Ethnicity pay gap reporting is already on the radar for many large organisations. While it remains voluntary, the UK government has set out guidance on how to measure, report, and address ethnicity pay differences within the workforce.

What is the ethnicity pay gap?

The ethnicity pay gap is the disparity in average pay earned by people from ethnic minority groups, compared to the ethnic majority group.

The difference between the median hourly earnings of the reference group (White or White British) and other ethnic groups as a proportion of average hourly earnings of the reference group.”

Office for National Statistics (ONS)
The latest ONS survey (2019) found that, across the whole of England and Wales:
  • Most ethnic minority groups earned less, but the extent of this varied widely between groups.
  • Those of Pakistani ethnicity earned 16% less on average than their White British counterparts.
  • Those of Black African ethnicity earned 8% less, while those of Black Caribbean ethnicity earned 4% less.
  • People of White Irish and Chinese ethnicity earned more on average than their White British counterparts.
  • Overall, those of White ethnicity earned 2.3% more on average than the combined ethnic minority group.
  • This was down from 8.4% in 2014, meaning the gap narrowed overall.
  • Regional disparities are high: the ethnicity pay gap was largest in London (23.8%) and smallest in Wales (1.4%)

Two years on, in 2021, PWC figures put the ethnicity pay gap between 4 – 10%, with the highest gap translating to £8,000 per year.

What is ethnicity pay gap reporting uk

The full ONS data is available here.

Why is ethnicity pay reporting on the agenda?

The growing commitment to diversity, equity, and inclusion (DEI) has brought attention to the differences in earnings across groups of society.

Recent data continues to show that ethnic minority employees earn less on average, even within the same organisation. This can run into thousands of pounds.

In management roles, Business in the Community (BITC) figures reveal a pay gap ranging between £1,164 and £5,911, with the shortfall often exceeding £4,000 per year.

Payroll and HR reporting can play an important role in highlighting and addressing these gaps.

Gender pay gap reporting began in 2017 ‘with the aim of narrowing and eventually eliminating the pay differential between men and women’ (KPMG).

Ethnicity pay gap reporting is similarly aimed at identifying, tracking, and prompting action to reduce pay inequality.

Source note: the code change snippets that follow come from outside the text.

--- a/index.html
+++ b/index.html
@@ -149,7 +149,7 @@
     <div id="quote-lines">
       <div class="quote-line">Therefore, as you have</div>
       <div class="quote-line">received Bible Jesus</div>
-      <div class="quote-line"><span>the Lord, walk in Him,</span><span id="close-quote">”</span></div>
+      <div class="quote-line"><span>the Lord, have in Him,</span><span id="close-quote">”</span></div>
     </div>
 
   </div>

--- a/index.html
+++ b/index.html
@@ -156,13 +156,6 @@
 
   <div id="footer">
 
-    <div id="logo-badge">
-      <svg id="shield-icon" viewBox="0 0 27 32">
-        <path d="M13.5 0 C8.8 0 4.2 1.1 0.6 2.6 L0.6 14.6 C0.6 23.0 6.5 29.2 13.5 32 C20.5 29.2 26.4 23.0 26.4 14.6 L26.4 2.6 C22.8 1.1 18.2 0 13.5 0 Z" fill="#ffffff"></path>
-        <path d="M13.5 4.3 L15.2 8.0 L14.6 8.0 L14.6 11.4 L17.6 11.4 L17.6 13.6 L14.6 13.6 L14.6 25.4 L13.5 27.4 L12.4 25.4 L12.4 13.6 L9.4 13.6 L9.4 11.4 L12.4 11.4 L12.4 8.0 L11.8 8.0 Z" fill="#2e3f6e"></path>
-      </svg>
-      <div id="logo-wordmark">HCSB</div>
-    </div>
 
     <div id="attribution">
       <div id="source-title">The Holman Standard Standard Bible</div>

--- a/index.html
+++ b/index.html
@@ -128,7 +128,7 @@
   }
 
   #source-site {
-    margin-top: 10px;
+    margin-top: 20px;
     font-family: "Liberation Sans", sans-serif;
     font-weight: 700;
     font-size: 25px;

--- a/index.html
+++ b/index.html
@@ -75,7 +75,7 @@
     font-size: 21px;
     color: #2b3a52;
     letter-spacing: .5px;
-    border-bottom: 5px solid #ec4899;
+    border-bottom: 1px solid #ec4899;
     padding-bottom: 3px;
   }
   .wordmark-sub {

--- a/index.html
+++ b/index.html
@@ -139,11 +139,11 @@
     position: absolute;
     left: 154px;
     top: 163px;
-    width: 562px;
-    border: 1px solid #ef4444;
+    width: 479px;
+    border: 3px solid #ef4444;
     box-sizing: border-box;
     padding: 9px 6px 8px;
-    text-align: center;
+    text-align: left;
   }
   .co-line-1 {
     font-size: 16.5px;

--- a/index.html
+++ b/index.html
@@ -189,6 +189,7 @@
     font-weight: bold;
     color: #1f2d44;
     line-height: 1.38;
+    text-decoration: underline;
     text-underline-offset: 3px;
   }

Ethnicity pay reporting is an important lever for businesses and their stakeholders to assess if and where inequality based on ethnicity exists in their workforce. That’s why we believe it is so important that businesses both capture and learn from this data.”

Peter Cheese, Chief Executive, CIPD

What does the government guidance say?

In Ethnicity Pay Reporting: Guidance for Employers (Department for Business and Trade), the UK government says:

“Ethnicity pay reporting is one of the tools employers can use to build transparency and trust among their employees. We want to help those employers who want to report their ethnicity pay data by providing a consistent approach that they can follow, which will allow for meaningful comparisons.

The guidance documents cover:

  • Collecting ethnicity pay data for employees
  • How to consider data issues such as confidentiality, aggregating ethnic groups and the location of employees
  • The recommended calculations and step by step instructions on how to do them
  • Reporting the findings
  • Further analysis that may be needed to understand the underlying causes of any disparities
  • The importance of taking an evidence-based approach towards actions

Access the full government guidance here.

Will ethnicity pay gap reporting be mandatory?

For the moment, it’s a voluntary initiative. However, it’s worth noting that gender pay gap reporting also began as such, before becoming law for large organisations in 2017.

In 2022, the independent Commission on Race and Ethnic Disparities made 24 recommendations, including ‘Investigate what causes existing ethnic pay disparities’.

The government response, Inclusive Britain, translated this into Action 6, a commitment to address the challenges of ethnicity pay gap reporting and publish guidance.

It’s clear this is a policy area that is likely to see further developments. It could become an obligatory part of HR reporting for larger organisations in future.

Which companies are already reporting their ethnicity pay data?

Several organisations are already reporting voluntarily. The number doing so increased from 11% in 2018 to 19% in 2021.